# Problem requirements
Each line of the records that includes "width" should be found and copied.

# Data for review
..........

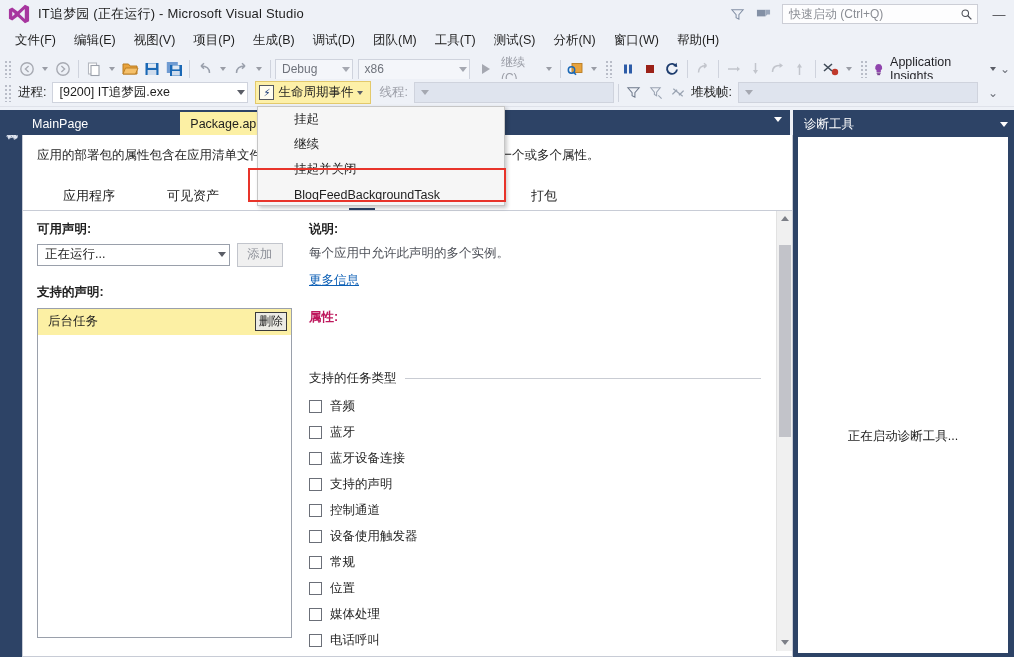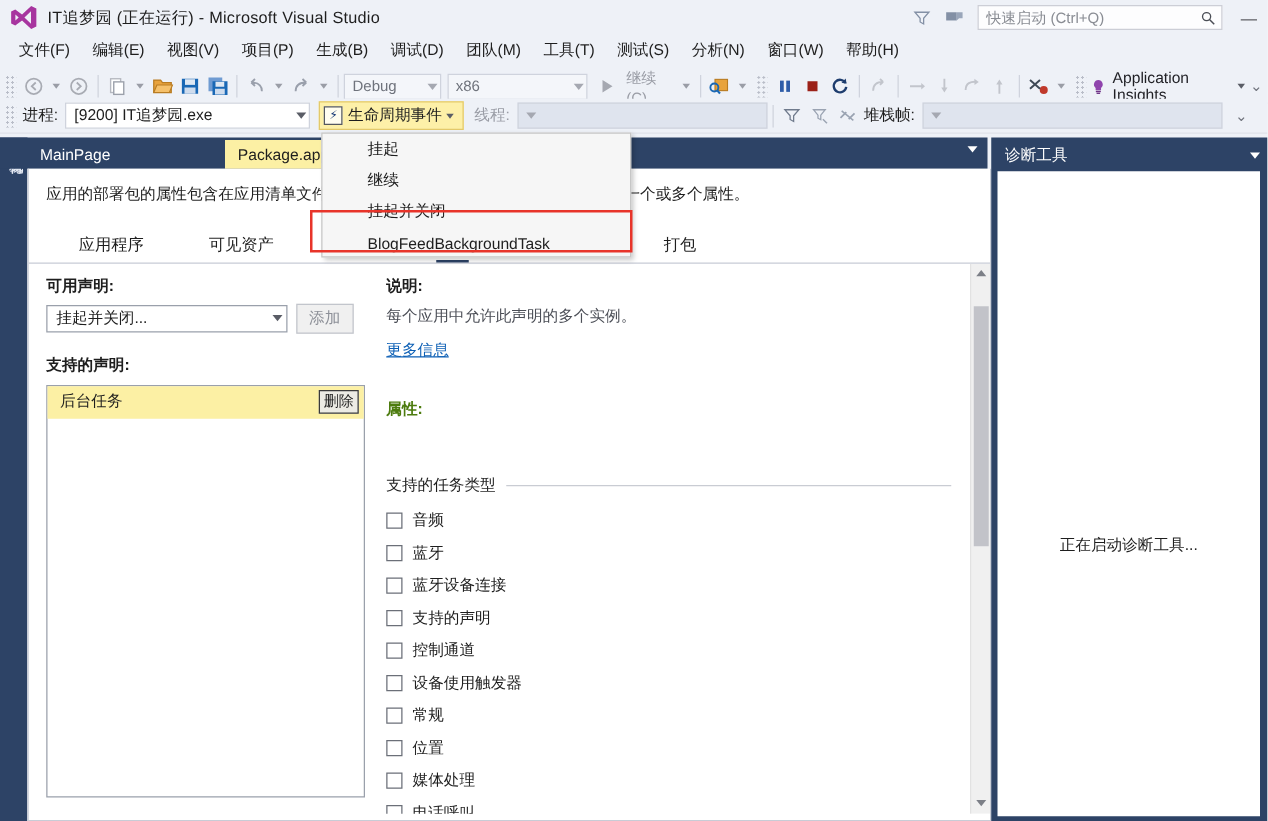--- a/index.html
+++ b/index.html
@@ -169,21 +169,21 @@
     padding: 0 4px 0 10px; font-size: 12.5px; color: #1e1e1e;
   }
   .btn-del {
     margin-left: auto; width: 32px; height: 19px; background: #ecebe4; border: 1px solid #3a3a3a;
     font-size: 12px; display: flex; align-items: center; justify-content: center; color: #1e1e1e;
   }
 
   .desc-title { font-size: 12.5px; font-weight: bold; color: #1e1e1e; margin-bottom: 6px; }
   .desc-p { font-size: 12.5px; color: #4c4f57; line-height: 1.55; margin-bottom: 9px; max-width: 450px; }
   .desc-link { font-size: 12.5px; color: #0c5fb5; text-decoration: underline; display: inline-block; margin-bottom: 14px; }
-  .props-title { font-size: 12.5px; font-weight: bold; color: #4d7c0f; margin: 16px 0 8px 0; }
+  .props-title { font-size: 12.5px; font-weight: bold; color: #be185d; margin: 6px 0 8px 0; }
   .group-head { display: flex; align-items: center; gap: 8px; margin-bottom: 6px; max-width: 452px; margin-top: 44px; }
   .group-head .gtxt { font-size: 12.5px; color: #1e1e1e; white-space: nowrap; }
   .group-head .gline { flex: 1; height: 1px; background: #c9ccd3; }
   .cbrow { display: flex; align-items: center; gap: 8px; height: 26px; }
   .cbox { width: 13px; height: 13px; border: 1px solid #6b6f78; background: #ffffff; flex: none; }
   .cbtext { font-size: 12.5px; color: #1e1e1e; }
 
   .vscroll {
     position: absolute; right: 0; top: 0; width: 16px; height: 440px; background: #f0f0f0;
     border-left: 1px solid #e2e2e2;
@@ -485,21 +485,21 @@
       <span class="mtab">内容 URI</span>
       <span class="mtab">打包</span>
     </div>
 
     <div class="panes">
 
       <div class="pane-left">
         <div class="fieldlabel">可用声明:</div>
         <div class="select-row">
           <div class="select-box">
-            <span class="cval">挂起并关闭...</span>
+            <span class="cval">正在运行...</span>
             <span class="tri-dn"></span>
           </div>
           <div class="btn-add">添加</div>
         </div>
 
         <div class="fieldlabel" style="margin-top:17px">支持的声明:</div>
         <div class="listbox">
           <div class="list-item-sel">
             <span>后台任务</span>
             <span class="btn-del">删除</span>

..........

# Exercise response
     margin-left: auto; width: 32px; height: 19px; background: #ecebe4; border: 1px solid #3a3a3a;
   .desc-p { font-size: 12.5px; color: #4c4f57; line-height: 1.55; margin-bottom: 9px; max-width: 450px; }
   .group-head { display: flex; align-items: center; gap: 8px; margin-bottom: 6px; max-width: 452px; margin-top: 44px; }
   .cbox { width: 13px; height: 13px; border: 1px solid #6b6f78; background: #ffffff; flex: none; }
     position: absolute; right: 0; top: 0; width: 16px; height: 440px; background: #f0f0f0;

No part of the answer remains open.